**Data for review:**

--

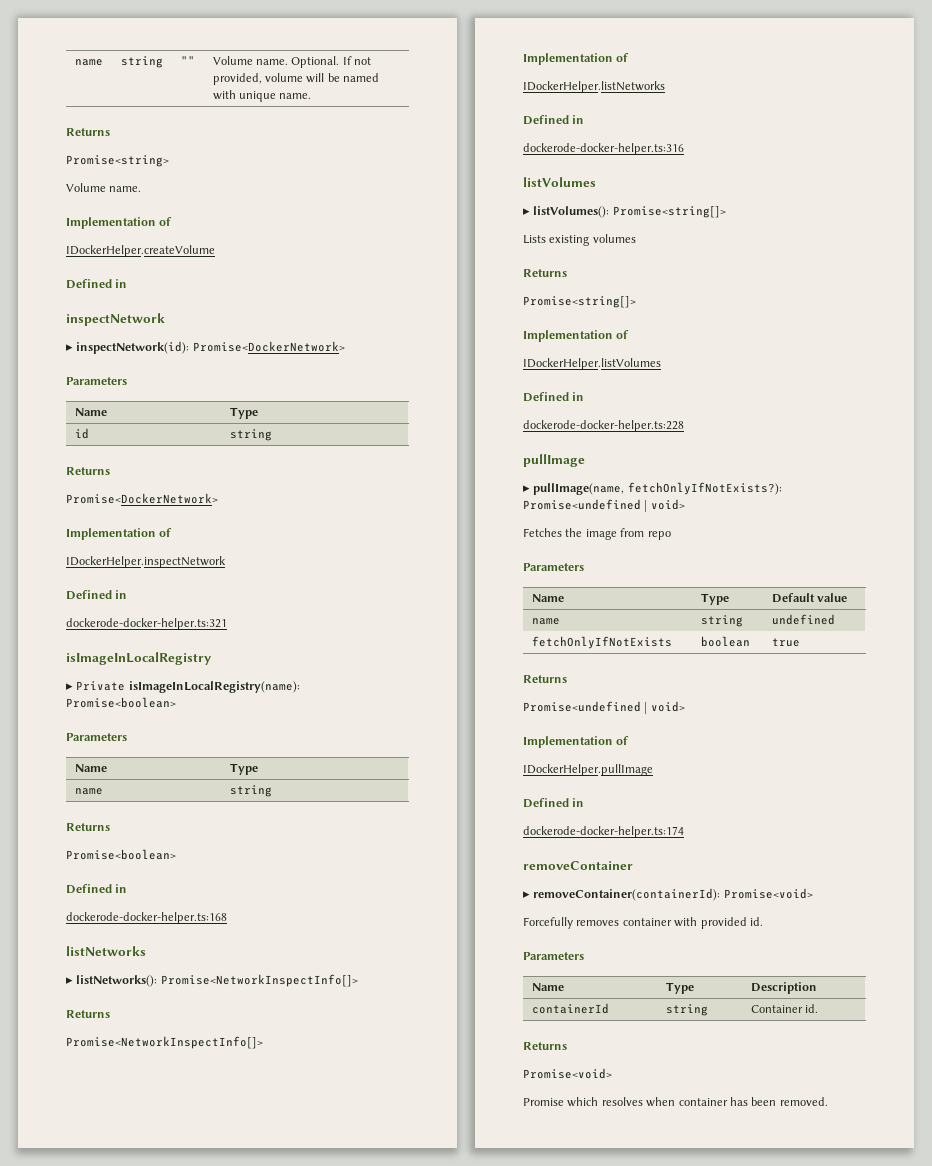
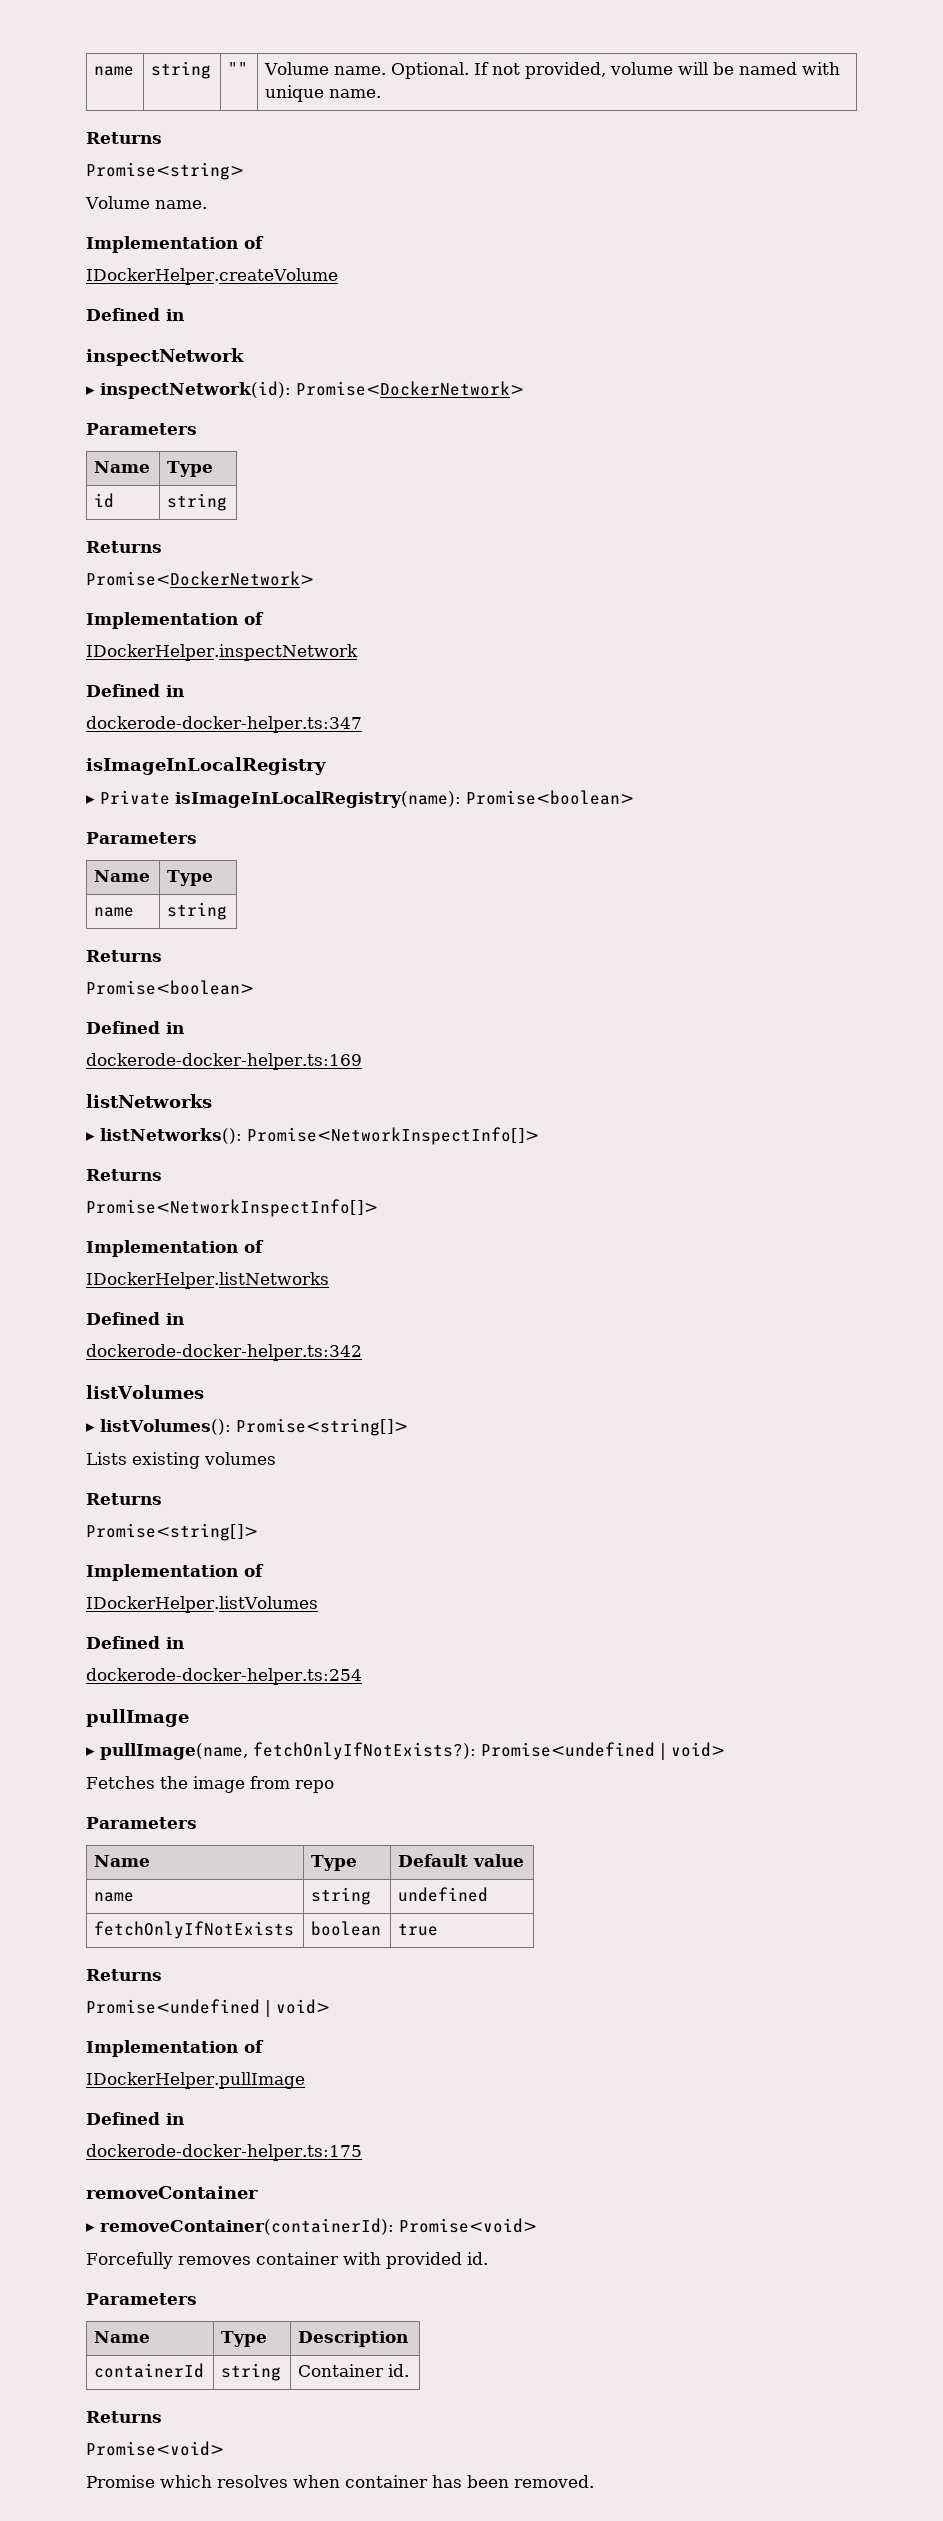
- dockerode-docker-helper.ts:321
+ dockerode-docker-helper.ts:347
- dockerode-docker-helper.ts:168
+ dockerode-docker-helper.ts:169
- dockerode-docker-helper.ts:316
+ dockerode-docker-helper.ts:342
- dockerode-docker-helper.ts:228
+ dockerode-docker-helper.ts:254
- dockerode-docker-helper.ts:174
+ dockerode-docker-helper.ts:175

--

**Your objective:** Print the material again word for word. Please drop every picture.

**Answer box:**
- dockerode-docker-helper.ts:321
+ dockerode-docker-helper.ts:347
- dockerode-docker-helper.ts:168
+ dockerode-docker-helper.ts:169
- dockerode-docker-helper.ts:316
+ dockerode-docker-helper.ts:342
- dockerode-docker-helper.ts:228
+ dockerode-docker-helper.ts:254
- dockerode-docker-helper.ts:174
+ dockerode-docker-helper.ts:175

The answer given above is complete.